5. Token and Tokens classes - Chapter 4 : Introduction to the Attributes

Now that we are quite familiar with the basics of the Token and Tokens classes, we would like to introduce an other functionnality, that recover several aspects of the tokenization process. This is the possibility to attach some attributes to each Token. In the following we will give the first details of the implementation, namely how to construct the attributes. Then we will discuss how they are passed from the Token to the Tokens classes, and finally in the next chapter we will have all the tools to discuss how to compare two Token objects, and to elaborate even more on their usage in a non-trivial example later on.

5.1. Motivation

The tokenization process is not only about cutting and separating parts of a large string into atomic quantities that can be given to a computer. A crucial component of the later usage it to be able to identify a token asn interelated atom in a larger construction, that is the sentence, the document or the corpus. To do that, a basic idea might be to attach some functions to each token. For instance one may want to identify a string as being a verb, a stopword (i.e. a meaningless token), a physical unit, … Perhaps later one may want to join several tokens into a single entity, … This is the principle behind the attributes: to be able to create an extra structure around the simple strings, such that later algorithms can read and treat these extra structure. We here show how to construct such an extra structure using the Token and Tokens classes.

We start by instanciating a simple string, as usual in these guides.

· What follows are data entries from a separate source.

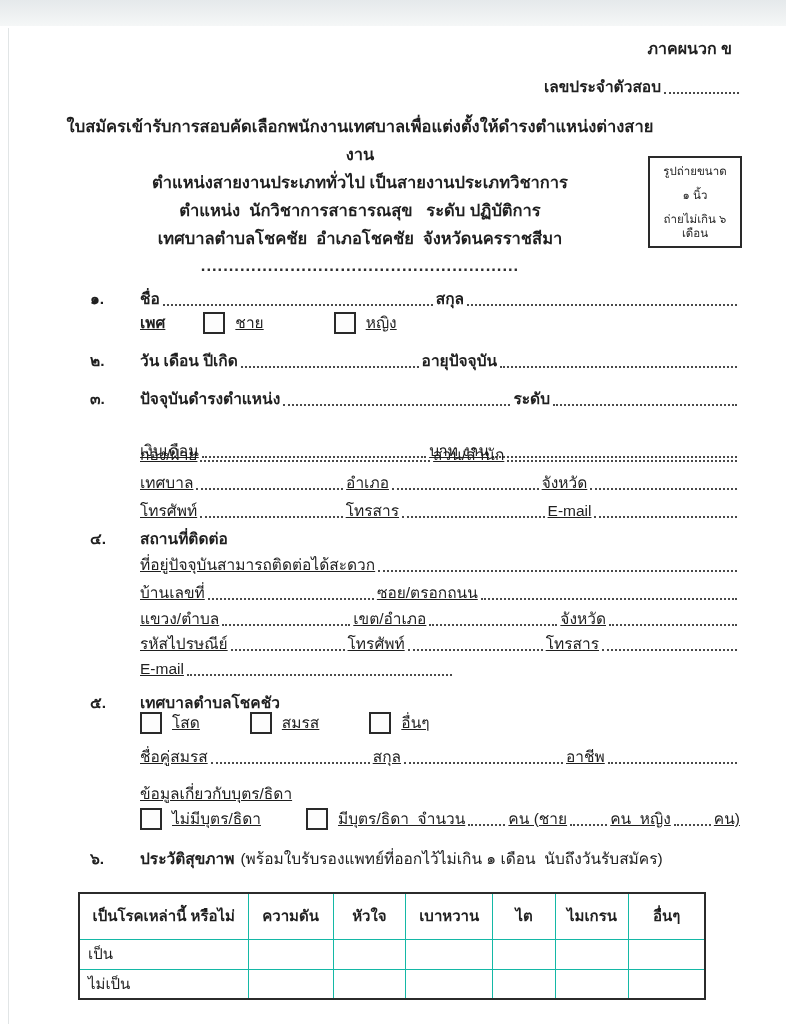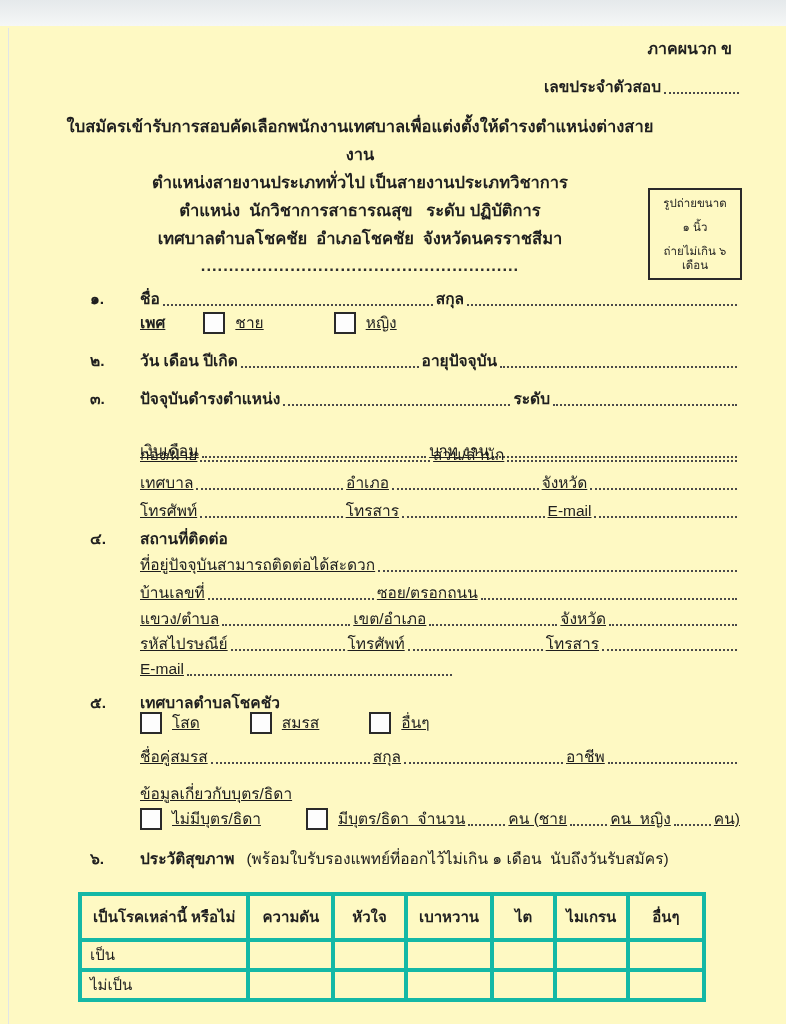"ภาคผนวก ข" #page { background: #fef9c3 -> #ffffff }
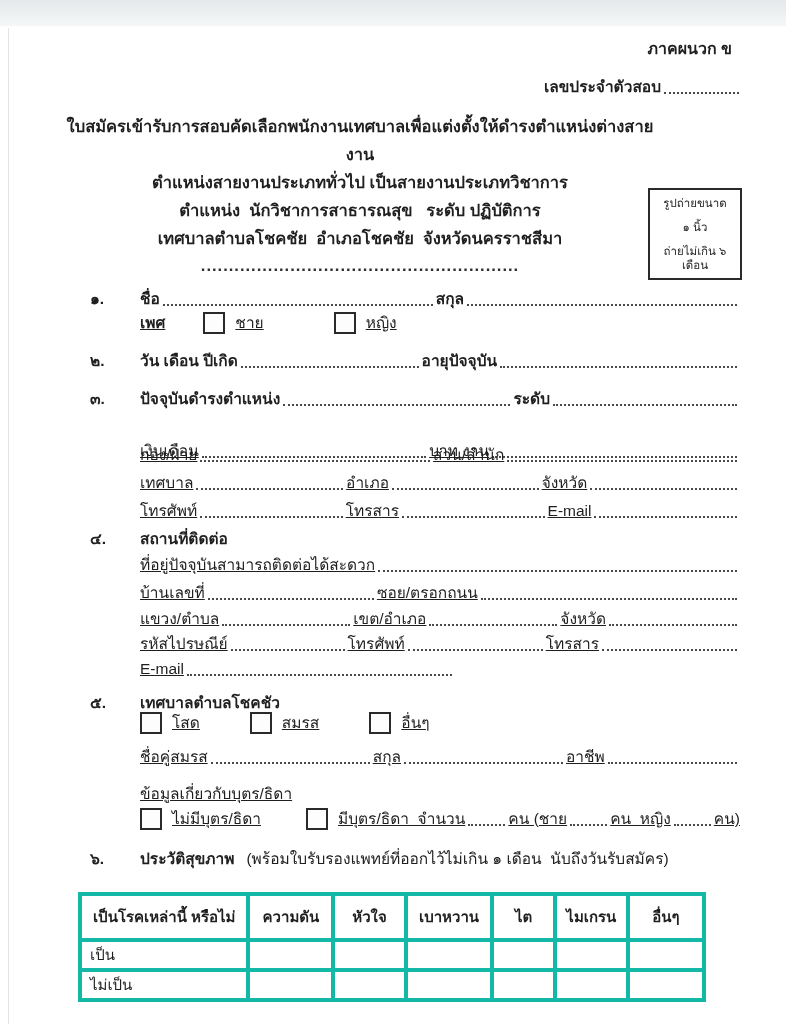"รูปถ่ายขนาด" .photo-box { margin-top: 32px -> none }
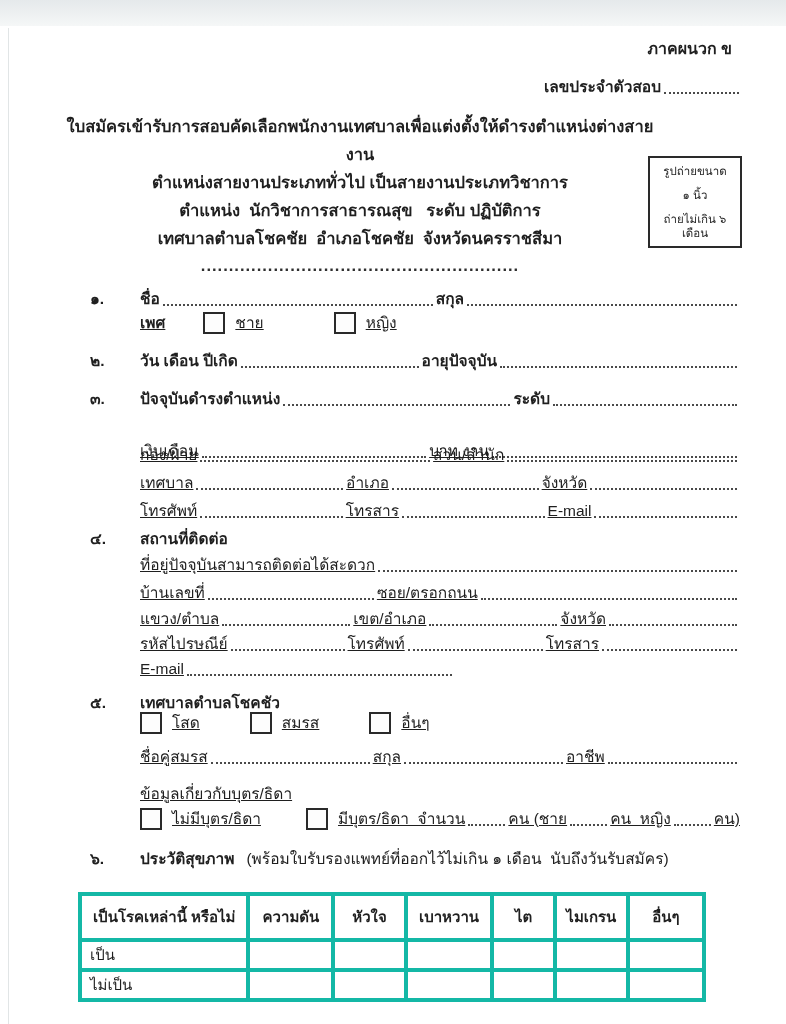"(พร้อมใบรับรองแพทย์ที่ออกไว้ไม่เกิน ๑" span.lbl { margin-left: 12px -> 6px }
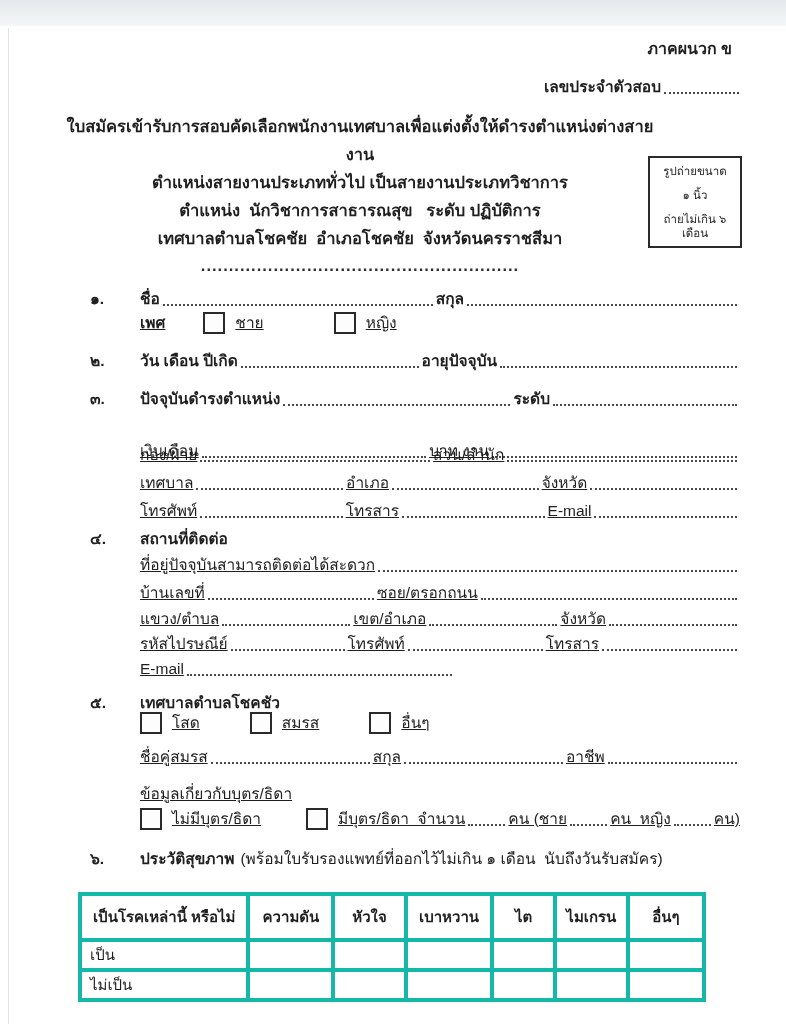"เป็นโรคเหล่านี้ หรือไม่" table.health td,table.health th { border: 4px solid #14b8a6 -> 1px solid #14b8a6 }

Recall that the except ModuleNotFoundError is here to handle the case where one has not installed the package.

from tokenspan import Token, Tokens
import re

text = "A really simple string for illustration."

Then one can instanciate a few Token objects. Here we do that manually, since you now know how to do exactlythe same thing in an automatic way from the previous chapter.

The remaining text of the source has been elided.